Exercise:
Could you state how many lines of the material hold "radius"? Include nothing beyond the number.

Data section:
○ ○ ○ ○ ○ ○ ○

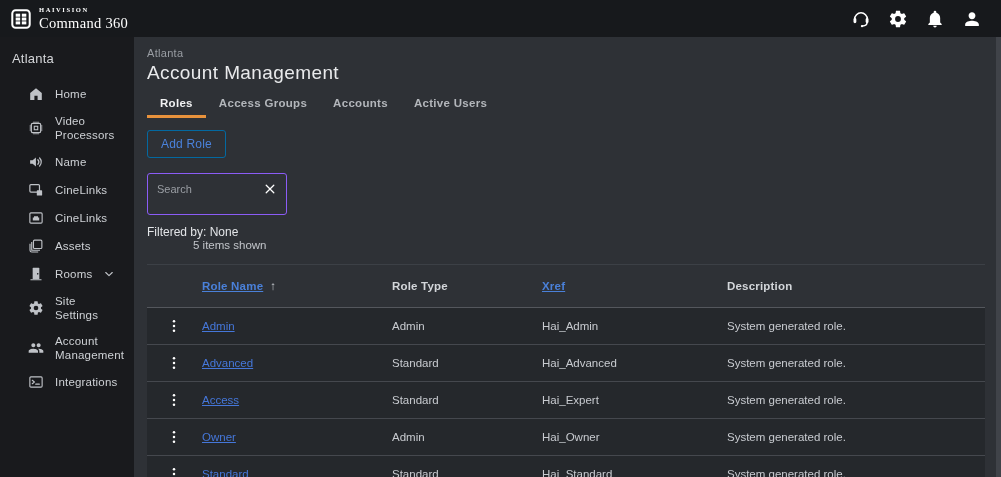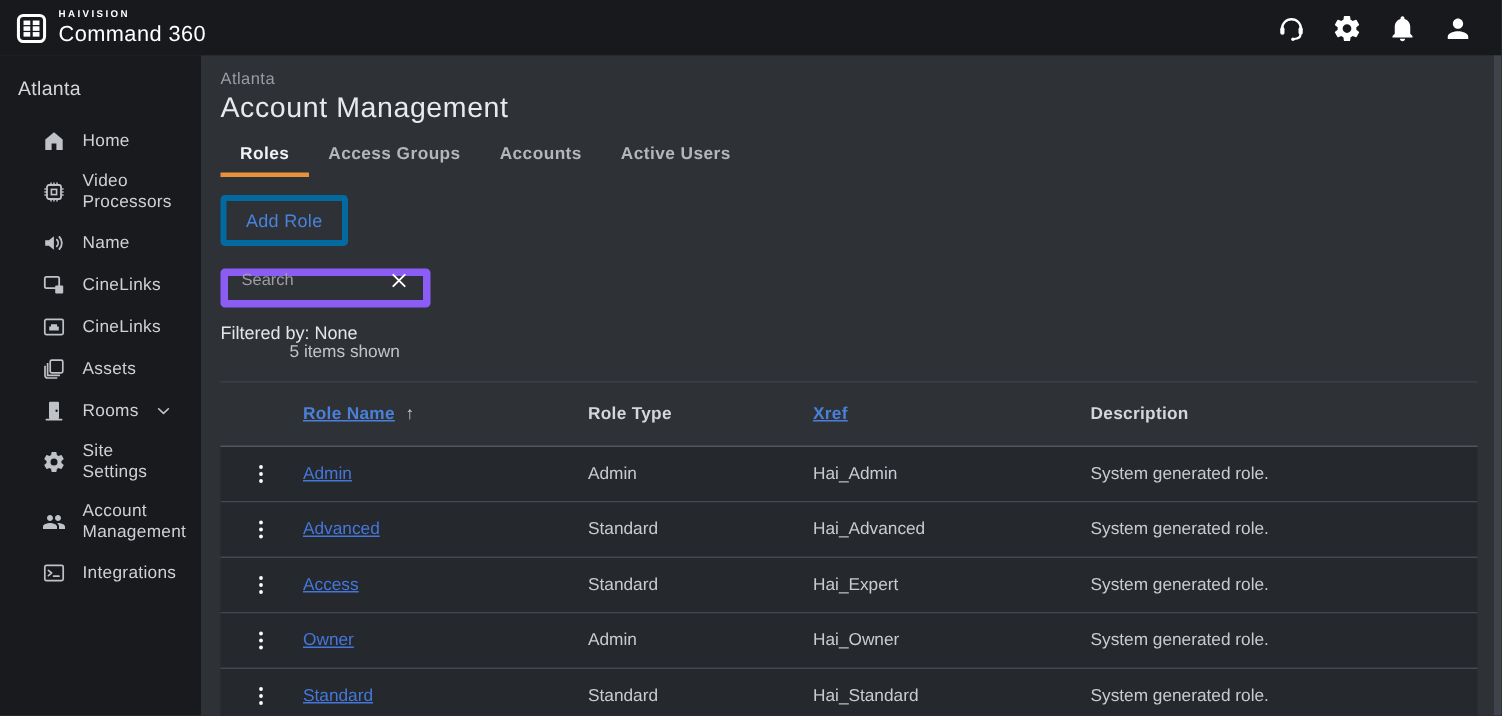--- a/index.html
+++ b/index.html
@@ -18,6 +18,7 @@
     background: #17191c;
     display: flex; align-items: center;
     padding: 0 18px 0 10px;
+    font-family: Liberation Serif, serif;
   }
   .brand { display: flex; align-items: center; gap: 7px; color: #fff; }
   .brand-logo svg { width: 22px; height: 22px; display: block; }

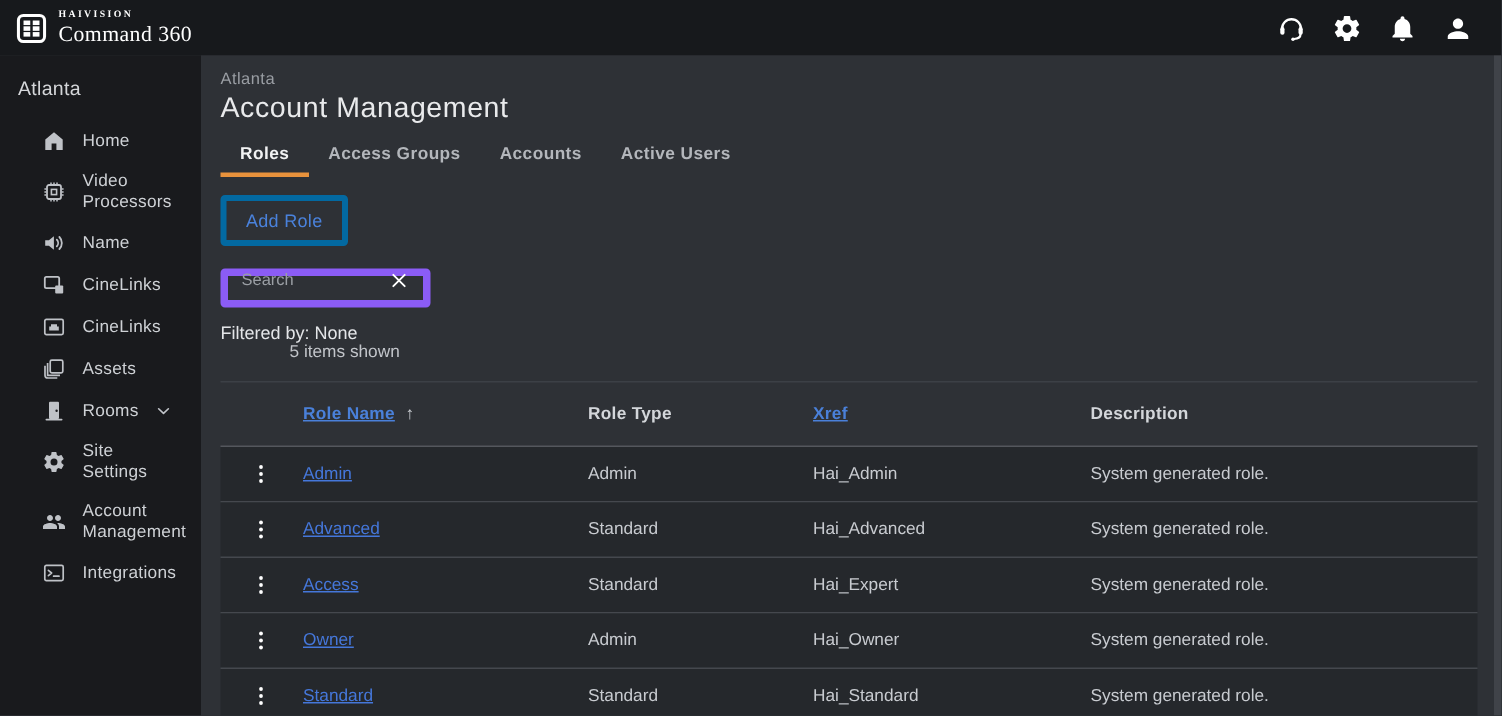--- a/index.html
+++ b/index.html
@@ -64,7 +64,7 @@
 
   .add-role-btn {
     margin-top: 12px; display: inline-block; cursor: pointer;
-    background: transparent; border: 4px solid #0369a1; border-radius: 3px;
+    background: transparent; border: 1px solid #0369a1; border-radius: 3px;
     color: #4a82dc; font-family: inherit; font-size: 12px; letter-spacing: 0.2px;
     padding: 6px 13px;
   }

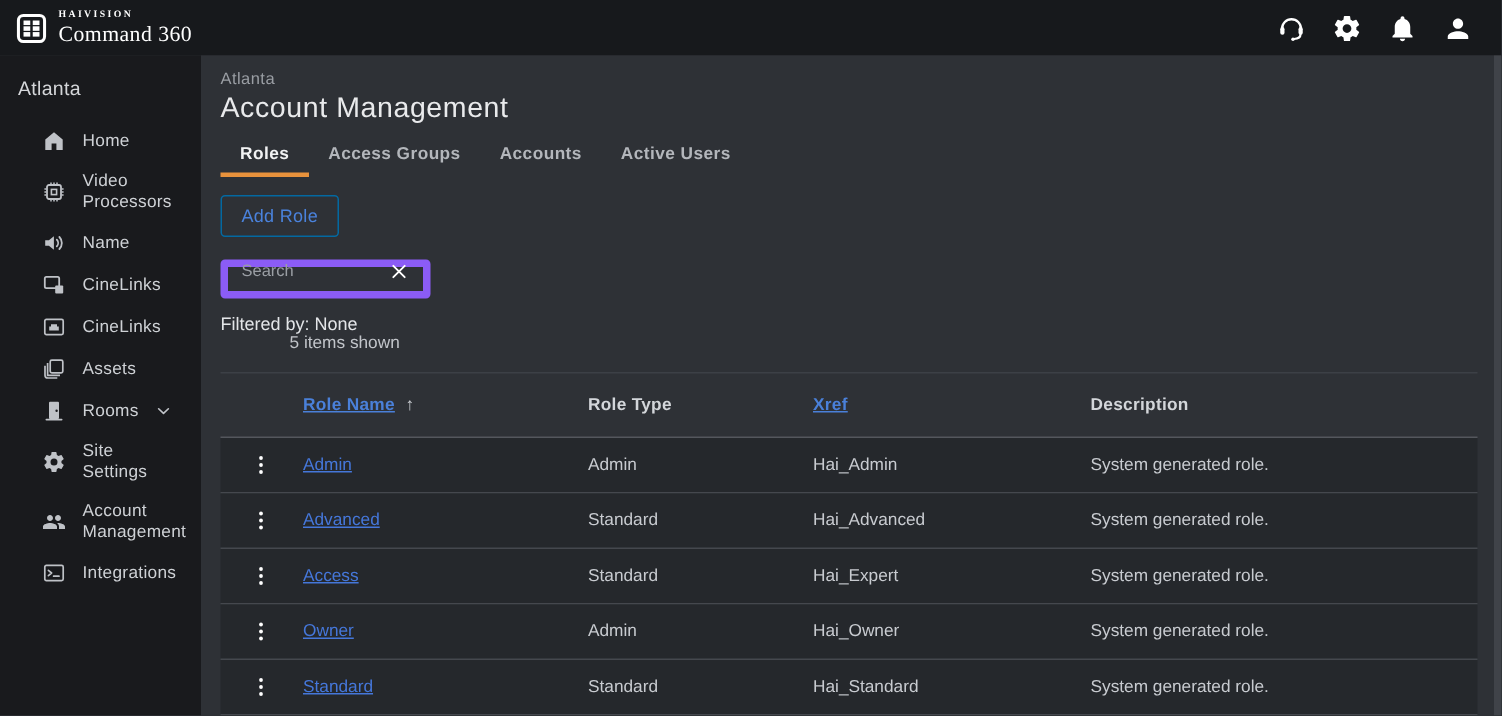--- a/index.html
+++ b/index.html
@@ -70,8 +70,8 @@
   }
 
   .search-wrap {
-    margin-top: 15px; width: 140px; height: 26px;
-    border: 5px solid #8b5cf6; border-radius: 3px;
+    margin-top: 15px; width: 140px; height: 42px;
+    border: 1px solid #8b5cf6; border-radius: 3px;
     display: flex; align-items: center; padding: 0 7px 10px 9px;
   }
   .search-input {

○ ○ ○ ○ ○ ○ ○

Result:
4